# Available data
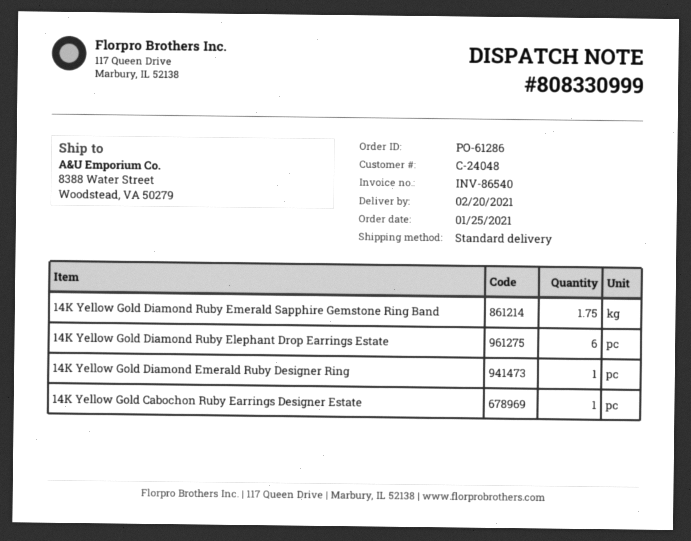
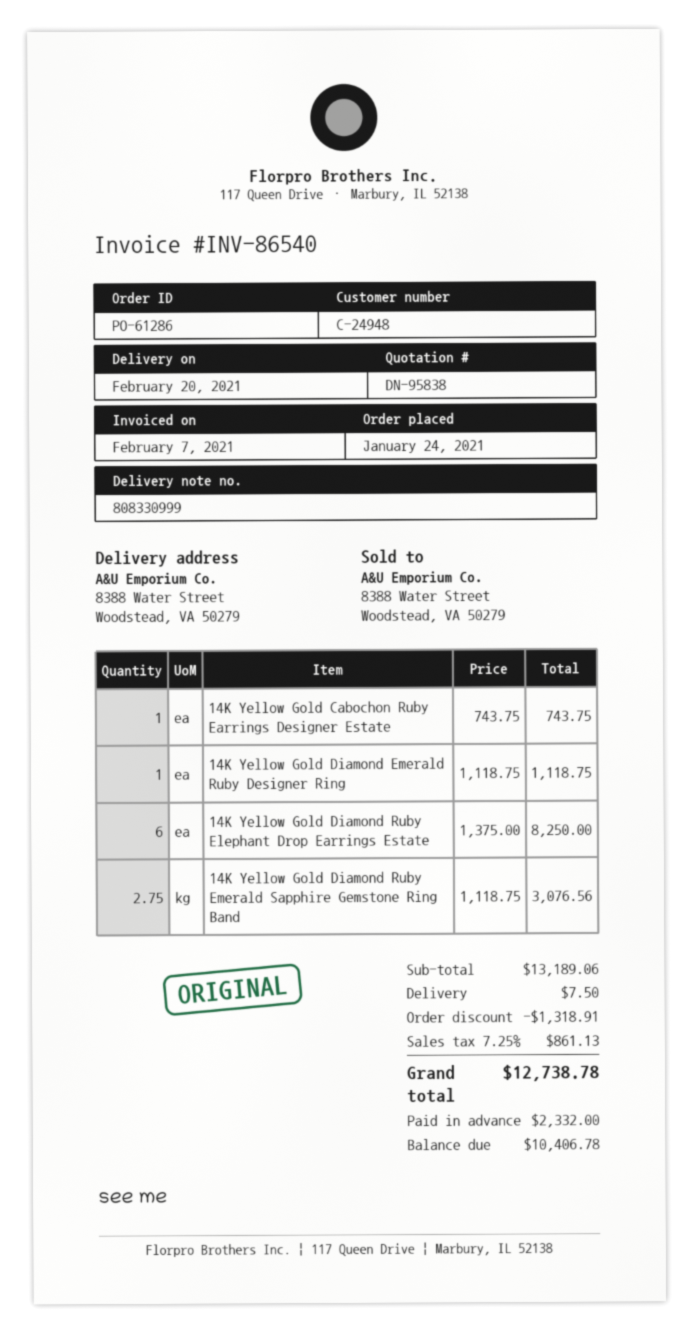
order date: 2021-01-25 -> 2021-01-24
customer number: C-24048 -> C-24948
14K Yellow Gold Diamond Ruby Emerald Sapphire Gemstone Ring Band: 1.75 -> 2.75

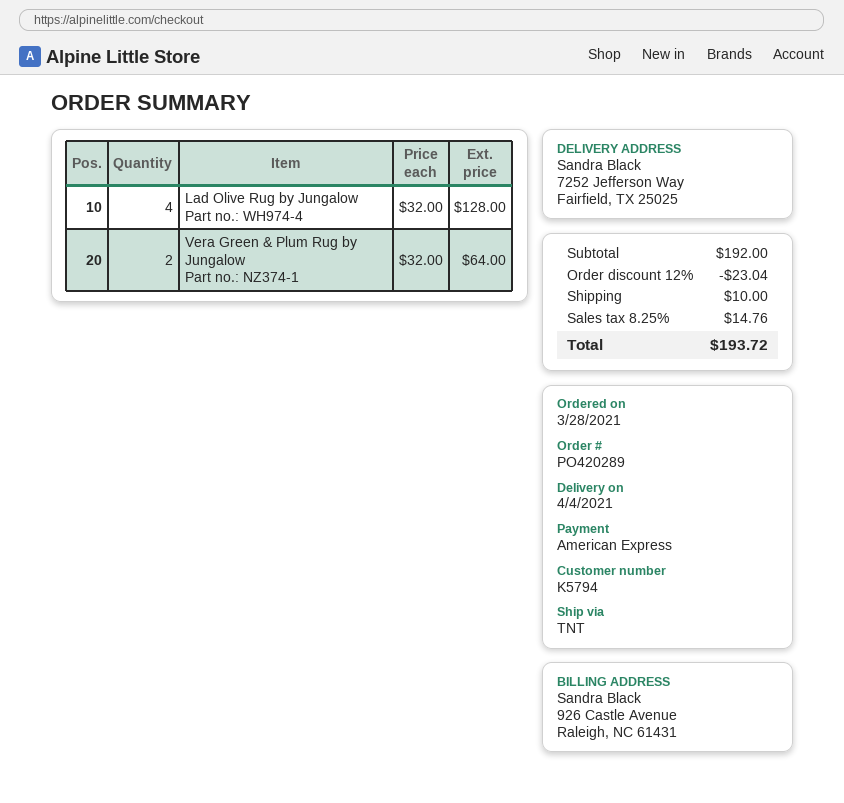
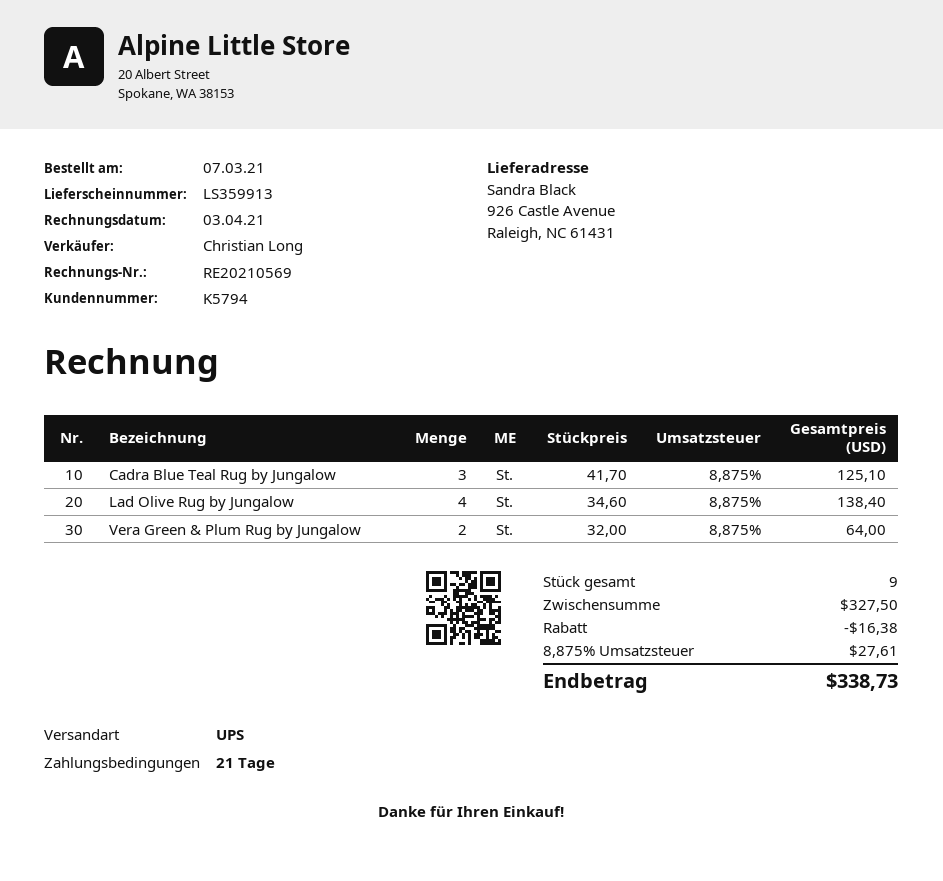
order date: 2021-03-28 -> 2021-03-07
shipping method: TNT -> UPS
ship to: 7252 Jefferson Way, Fairfield, TX 25025 -> 926 Castle Avenue, Raleigh, NC 61431
Lad Olive Rug by Jungalow: 4 x 32.00 = 128.00 -> 4 x 34.60 = 138.40
Cadra Blue Teal Rug by Jungalow: none -> 3 x 41.70 = 125.10
subtotal: 192.00 -> 327.50
discount: 23.04 -> 16.38
shipping: 10.00 -> none
tax: 8.25% = 14.76 -> 8.875% = 27.61
total: 193.72 -> 338.73

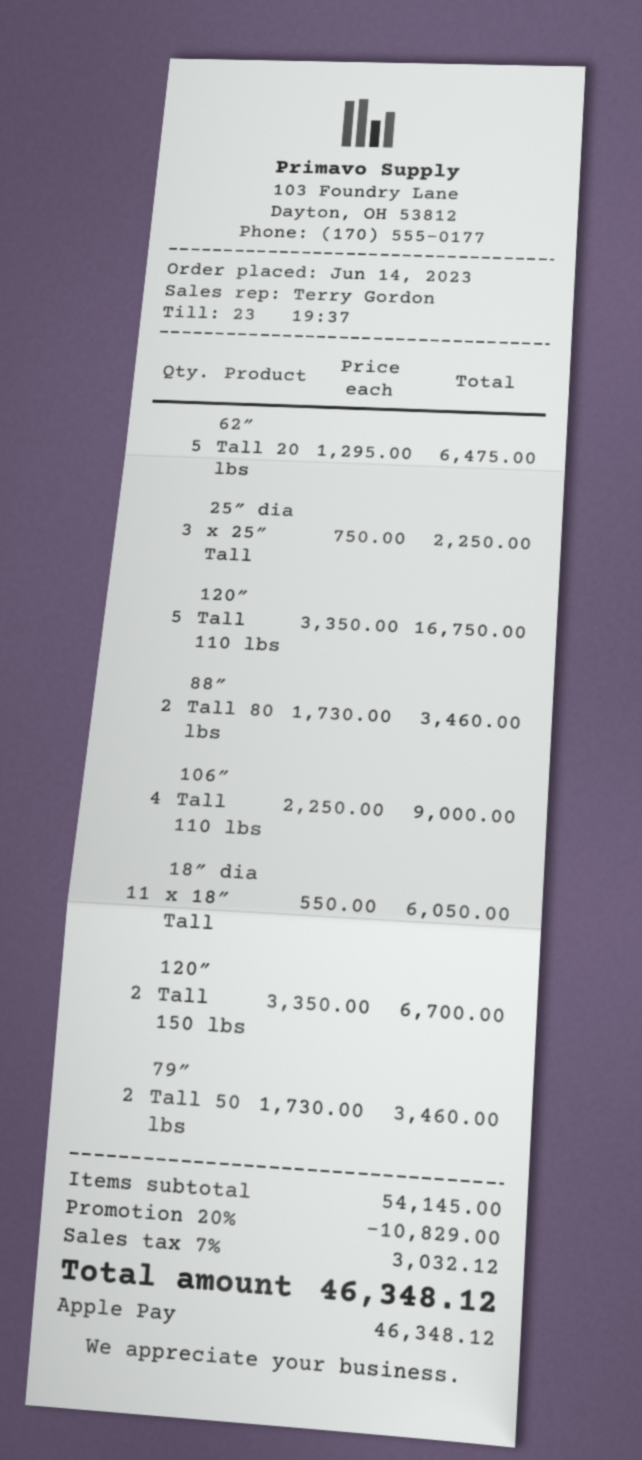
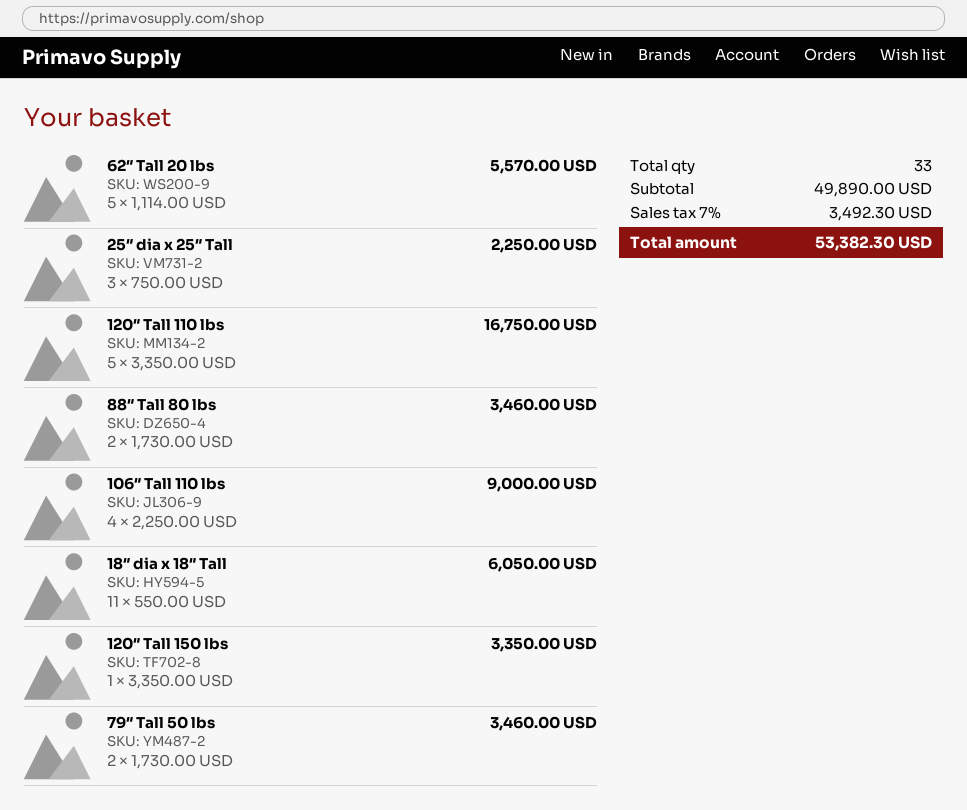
62″ Tall 20 lbs: 5 x 1295.00 = 6475.00 -> 5 x 1114.00 = 5570.00
120″ Tall 150 lbs: 2 x 3350.00 = 6700.00 -> 1 x 3350.00 = 3350.00
subtotal: 54145.00 -> 49890.00
discount: 20% = 10829.00 -> none
tax: 7% = 3032.12 -> 7% = 3492.30
total: 46348.12 -> 53382.30

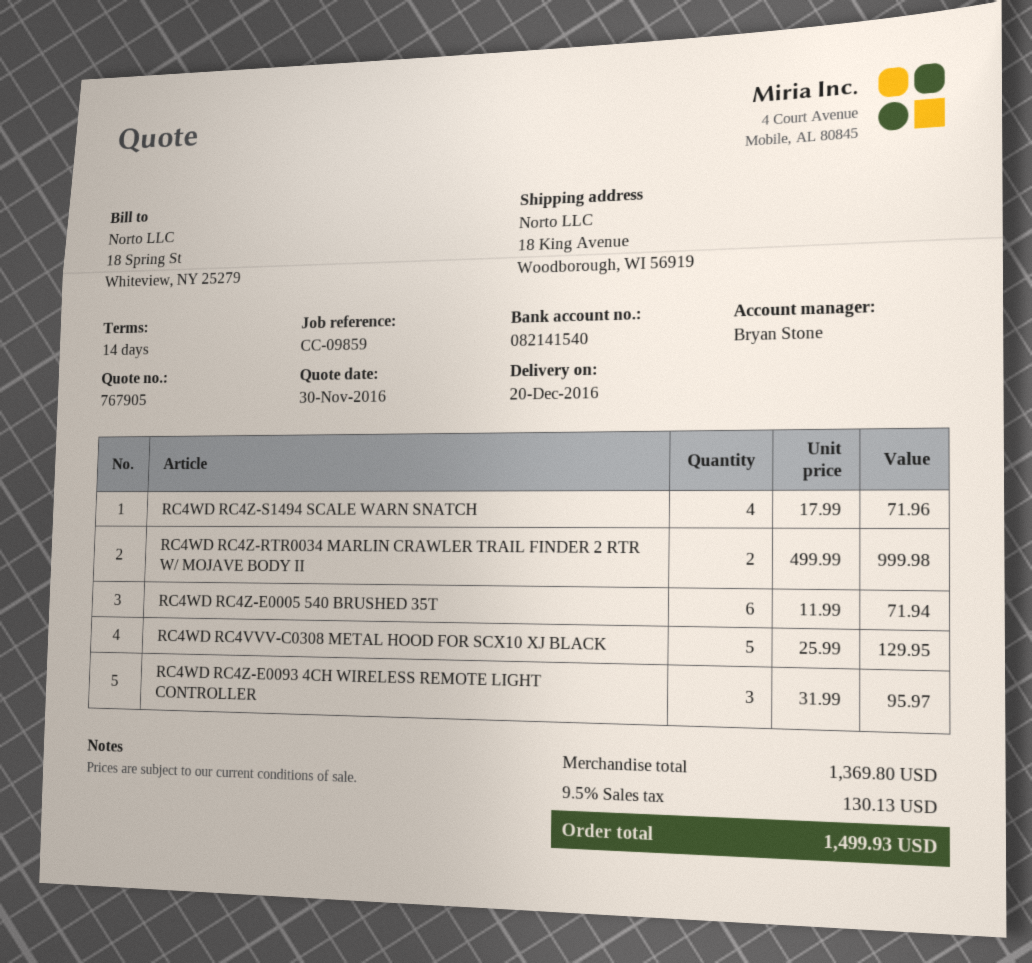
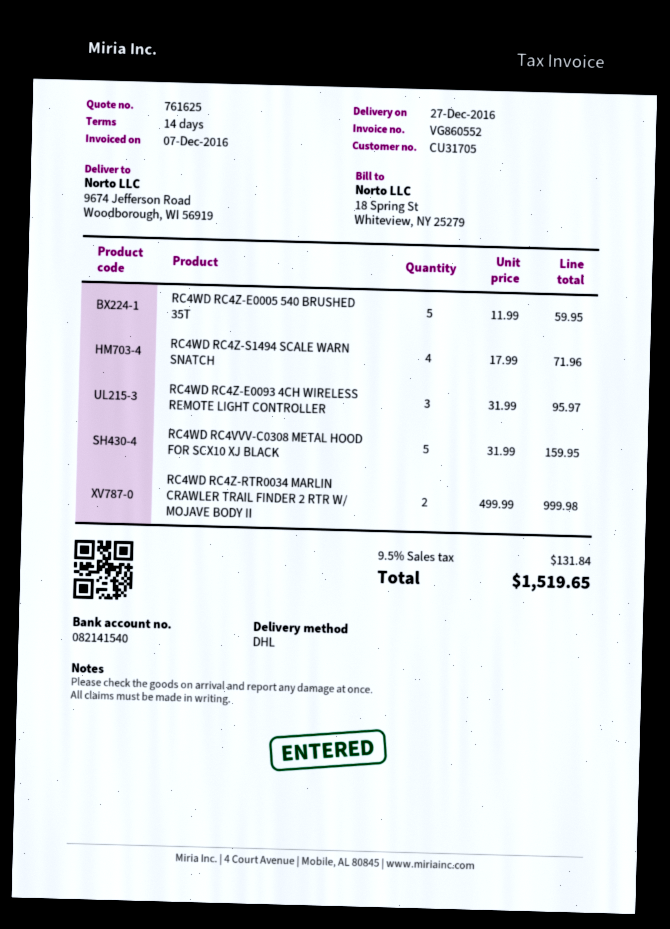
quote number: 767905 -> 761625
delivery date: 2016-12-20 -> 2016-12-27
ship to: 18 King Avenue, Woodborough, WI 56919 -> 9674 Jefferson Road, Woodborough, WI 56919
RC4WD RC4Z-E0005 540 BRUSHED 35T: 6 x 11.99 = 71.94 -> 5 x 11.99 = 59.95
RC4WD RC4VVV-C0308 METAL HOOD FOR SCX10 XJ BLACK: 5 x 25.99 = 129.95 -> 5 x 31.99 = 159.95
tax: 9.5% = 130.13 -> 9.5% = 131.84
total: 1499.93 -> 1519.65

# What to do
Write out each line of the listing above, exactly, from its first line to the line holding "tax: 8.25% = 14.76 -> 8.875% = 27.61", inclusive. Skip the pictures.

# Solution for this task
order date: 2021-01-25 -> 2021-01-24
customer number: C-24048 -> C-24948
14K Yellow Gold Diamond Ruby Emerald Sapphire Gemstone Ring Band: 1.75 -> 2.75

order date: 2021-03-28 -> 2021-03-07
shipping method: TNT -> UPS
ship to: 7252 Jefferson Way, Fairfield, TX 25025 -> 926 Castle Avenue, Raleigh, NC 61431
Lad Olive Rug by Jungalow: 4 x 32.00 = 128.00 -> 4 x 34.60 = 138.40
Cadra Blue Teal Rug by Jungalow: none -> 3 x 41.70 = 125.10
subtotal: 192.00 -> 327.50
discount: 23.04 -> 16.38
shipping: 10.00 -> none
tax: 8.25% = 14.76 -> 8.875% = 27.61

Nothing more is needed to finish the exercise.